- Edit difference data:
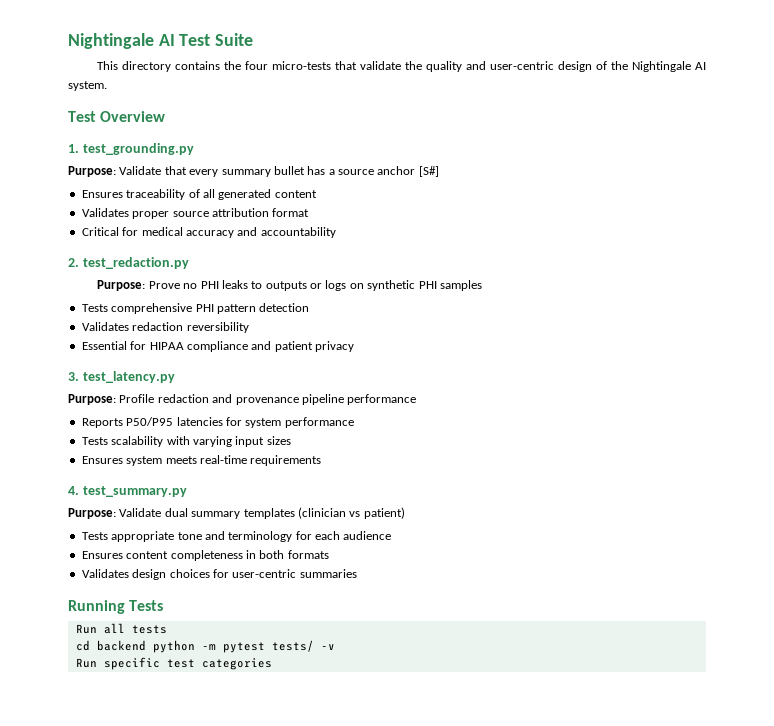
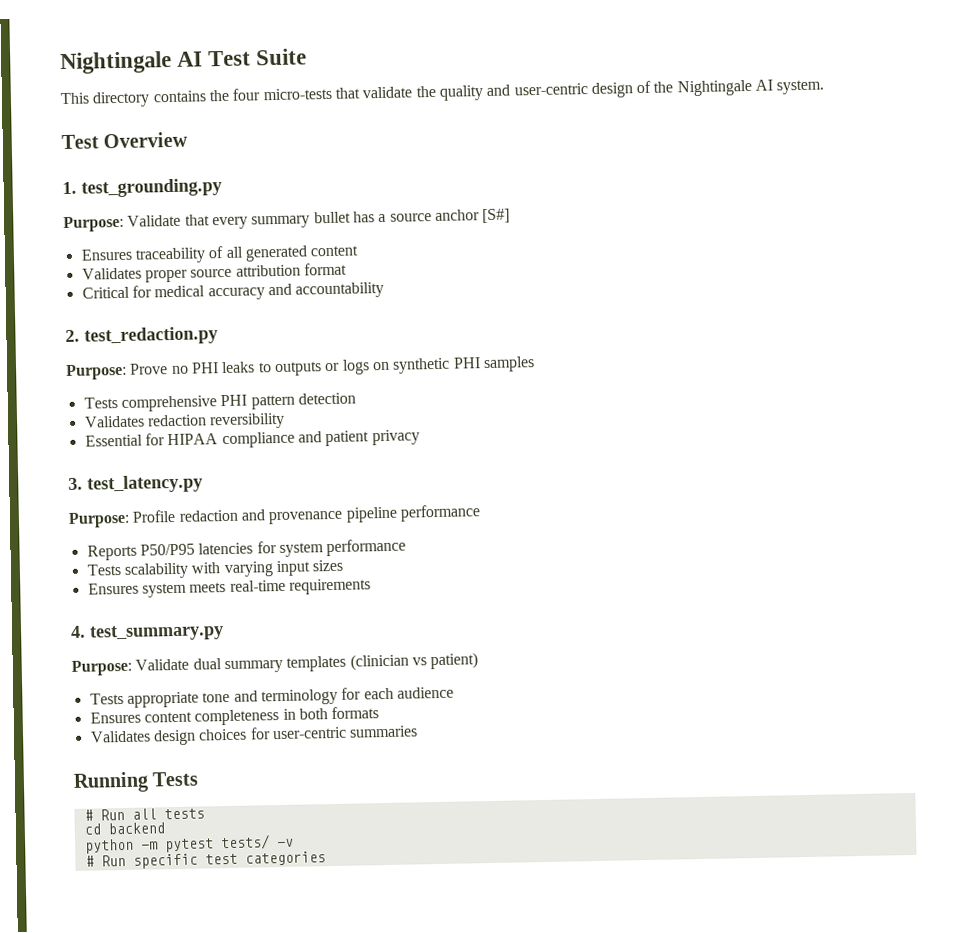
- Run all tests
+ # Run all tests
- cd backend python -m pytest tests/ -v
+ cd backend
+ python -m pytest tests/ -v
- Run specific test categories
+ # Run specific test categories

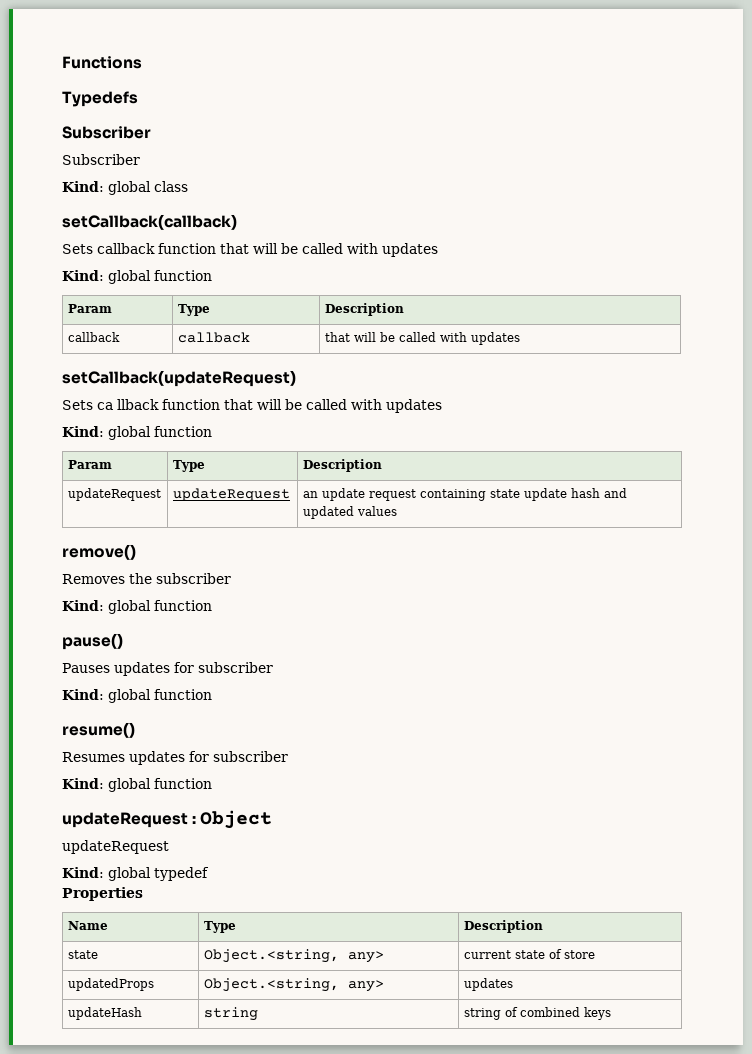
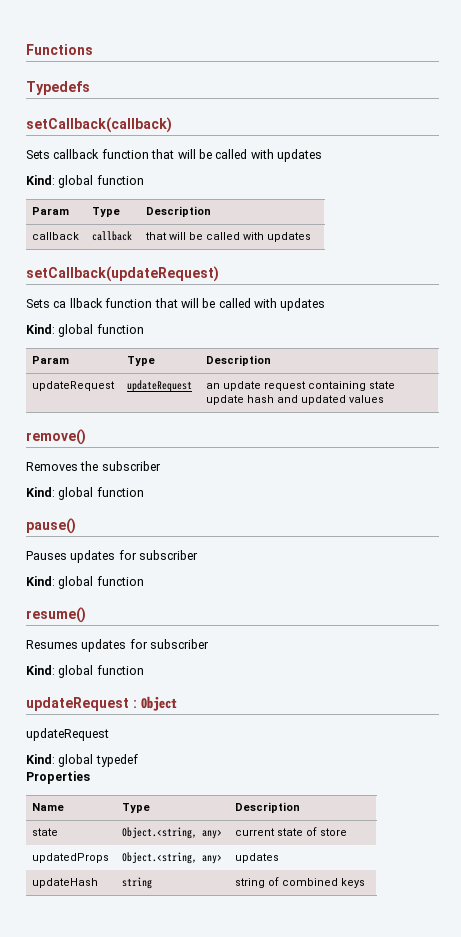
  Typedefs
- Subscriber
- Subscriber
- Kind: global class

* * *

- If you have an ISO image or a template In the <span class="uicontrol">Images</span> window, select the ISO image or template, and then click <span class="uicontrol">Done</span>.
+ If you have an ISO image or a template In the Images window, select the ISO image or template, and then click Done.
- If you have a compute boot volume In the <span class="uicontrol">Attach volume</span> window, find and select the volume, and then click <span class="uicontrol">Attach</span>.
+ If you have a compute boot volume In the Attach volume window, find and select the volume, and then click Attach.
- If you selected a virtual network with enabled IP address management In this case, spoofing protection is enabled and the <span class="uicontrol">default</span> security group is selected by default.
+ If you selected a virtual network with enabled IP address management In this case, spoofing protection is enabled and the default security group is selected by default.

- EXERCISE OBJECTIVE: Give the number of lines above that contain "pytest", and nothing more.

- RESPONSE TO THIS EXERCISE: 2